So sehen Sieger aus
TOR Europe. Der Franzose Paul Meilhat hat als Skipper von Biotherm alles richtig gemacht, gewann er doch vier von fünf Etappen und stand vorzeitig als Gewinner der Regatta rund Europa fest. Judith Duller-Mayrhofer fasst zusammen, auf welchen Säulen dieser Erfolg basiert
Erfolgskonzept. Das Design der Biotherm erwies sich als optimal für die Bedingungen bei dieser Regatta, ein neuer Satz Foils brachte zusätzliche Power
Fünf Wochen, 4.500 Seemeilen, sieben Teilnehmer – und ein überragend agierendes Team. Das ist die Bilanz von TOR Europe, jenem Ableger der um die ganze Welt führenden Regatta The Ocean Race, die heuer zum zweiten Mal über die Bühne ging. Schon vor der abschließenden Inshore-Wettfahrt in der montenegrinischen Boka Bay, bei der ein letztes Mal die volle Punktzahl vergeben wurde, gab es am Gesamtsieg von Biotherm nichts mehr zu rütteln, und nachdem die Truppe rund um Skipper Paul Meilhat auch dieses Rennen gewonnen hatte, fand sich Biotherm mit 48 von 52 möglichen Punkten und einem Vorsprung von satten 15 Punkten auf das zweitplatzierte Team Paprec Arkéa an der Spitze der finalen Ergebnisliste (siehe auch Kasten unten).
War dieser Sieg zu erwarten?
Auf den ersten Blick eher nicht. Paul Meilhat ist zwar seit 2015 in der IMOCA-Klasse aktiv und damit durchaus ein alter Hase, er gilt aber nicht unbedingt als Siegläufer und seine Kampagne als chronisch unterfinanziert. Zweifel wurden im Vorfeld auch an seiner im Sommer 2022 vom Stapel gelaufenen Yacht laut. Sie hat zwar noch nicht so viele Jahre auf dem Buckel, wurde aber nach einer alten Form gebaut und gehört damit – im Gegensatz zu den meisten Kampfgeräten seiner Gegner – zur veralteten vorletzten Generation.
Der zweite Blick zeigt bei Mensch und Material ein differenzierteres Bild.
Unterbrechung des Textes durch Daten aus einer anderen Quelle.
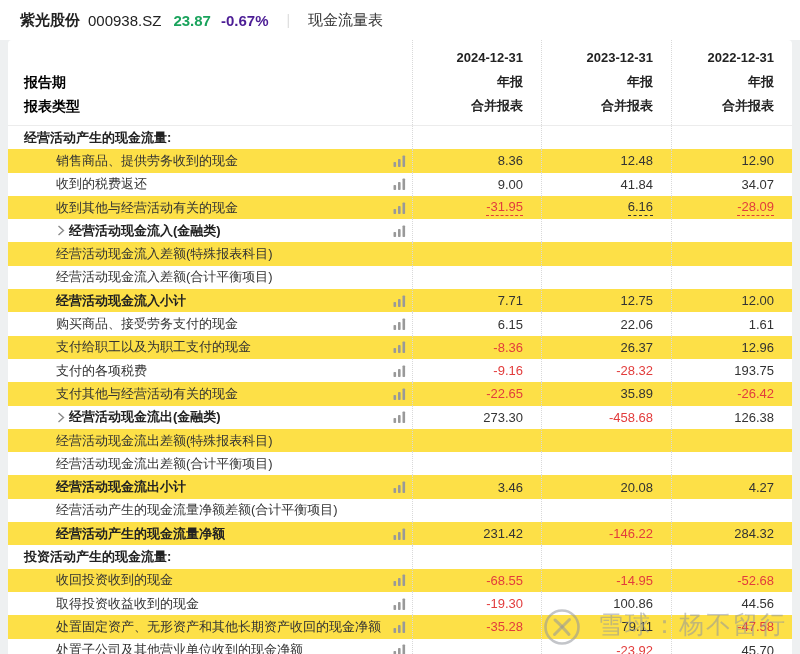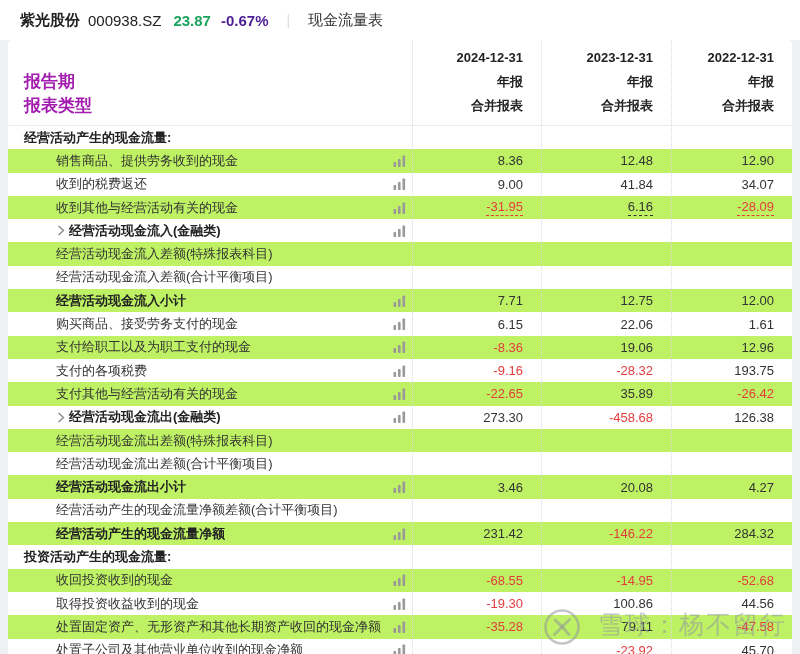--- a/index.html
+++ b/index.html
@@ -32,26 +32,26 @@
   .grid { display:grid; grid-template-columns:1fr 129px 130px 121px; }
 
   
   .thead { border-bottom:1px solid #ececec; }
   .thead .hcol {
     border-left:1px dotted #d9d9d9;
     padding:6px 18px 7px 0; text-align:right;
   }
   .thead .hcol div { line-height:24px; font-size:13px; font-weight:700; color:#222; }
   .thead .hlabels { padding:6px 0 7px 16px; }
-  .thead .hlabels div { line-height:24px; font-size:17px; font-weight:600; color:#a21caf; }
+  .thead .hlabels div { line-height:24px; font-size:14px; font-weight:600; color:#000000; }
   .hspacer { visibility:hidden; }
 
   
   .row { height:23.3px; }
-  .row.alt { background:#bef264; }
+  .row.alt { background:#fde047; }
   .cell { display:flex; align-items:center; overflow:hidden; white-space:nowrap; }
   .cell.label { font-size:13px; color:#333; padding-left:48px; }
   .cell.label.section { padding-left:16px; font-weight:700; color:#222; }
   .cell.label.bold { font-weight:700; color:#222; }
   .cell.label.chev { padding-left:49px; }
   .chevron { display:inline-flex; margin-right:4px; }
   .bar-icon { margin-left:auto; margin-right:6px; display:inline-flex; cursor:pointer; }
   .cell.val {
     justify-content:flex-end; padding-right:18px;
     font-size:13px; color:#333;
@@ -288,21 +288,21 @@
               <rect x="0.5" y="7" width="2.6" height="5" rx="0.8" fill="#999"></rect>
               <rect x="5" y="4" width="2.6" height="8" rx="0.8" fill="#999"></rect>
               <rect x="9.5" y="0.5" width="2.6" height="11.5" rx="0.8" fill="#999"></rect>
             </svg>
           </span>
         </div>
         <div class="cell val">
           <span class="neg">-8.36</span>
         </div>
         <div class="cell val">
-          <span class="">19.06</span>
+          <span class="">26.37</span>
         </div>
         <div class="cell val">
           <span class="">12.96</span>
         </div>
       </div>
       <div class="grid row">
         <div class="cell label">
           <span>支付的各项税费</span>
           <span class="bar-icon">
             <svg width="13" height="12" viewBox="0 0 13 12">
Das „altmodische“ Design aus dem Hause Guillaume Verdier erwies sich bei den vorherrschenden leichten Winden und der weitgehend flachen See als besonders schnell und wendig, während die brandneuen, für ausgedehnte Passagen im rauen südlichen Ozean optimierten Yachten, etwa von Paprec Arkéa oder Allagrande Mapei Racing, mangels langer Vorwind-Strecken kaum Gelegenheit hatten, ihre Vorzüge auszuspielen. „Unsere Biotherm ist für genau diese Art von Rennen konzipiert und das hat uns natürlich geholfen“, analysierte Meilhat im Nachgang freimütig. Dass die Yacht nach einer Kollision im Rahmen der Transat CIC (einer Solo-Regatta von Lorient nach New York, die im Frühjahr 2024 über die Bühne ging) mit einem neuen, dem aktuellen Standard entsprechenden Satz Foils ausgestattet werden musste – finanziert übrigens über einen Privatkredit –, hat natürlich auch nicht geschadet.
Unter Druck zu Höchstform
Mindestens genauso wichtig wie die gute Bootsperformance war die logistische und mentale Herangehensweise an dieses Rennen. Während die Konkurrenten das TOR Europe durchwegs als Nebenschauplatz ihrer jeweiligen IMOCA-Kampagne betrachteten, hat Meilhat so gezielt wie kein anderer auf genau dieses Event hingearbeitet. Er räumte der Bündelung seiner Kräfte oberste Priorität ein und verzichtete deshalb heuer auch auf die Teilnahme an weiteren IMOCA-Regatten. Zudem absolvierte die Biotherm-Crew wenige Wochen vor dem Start in Kiel einen intensiven Trainingsblock in Schweden, um sich mit den Verhältnissen in der Ostsee vertraut zu machen und von Anfang an voll leistungsfähig zu sein.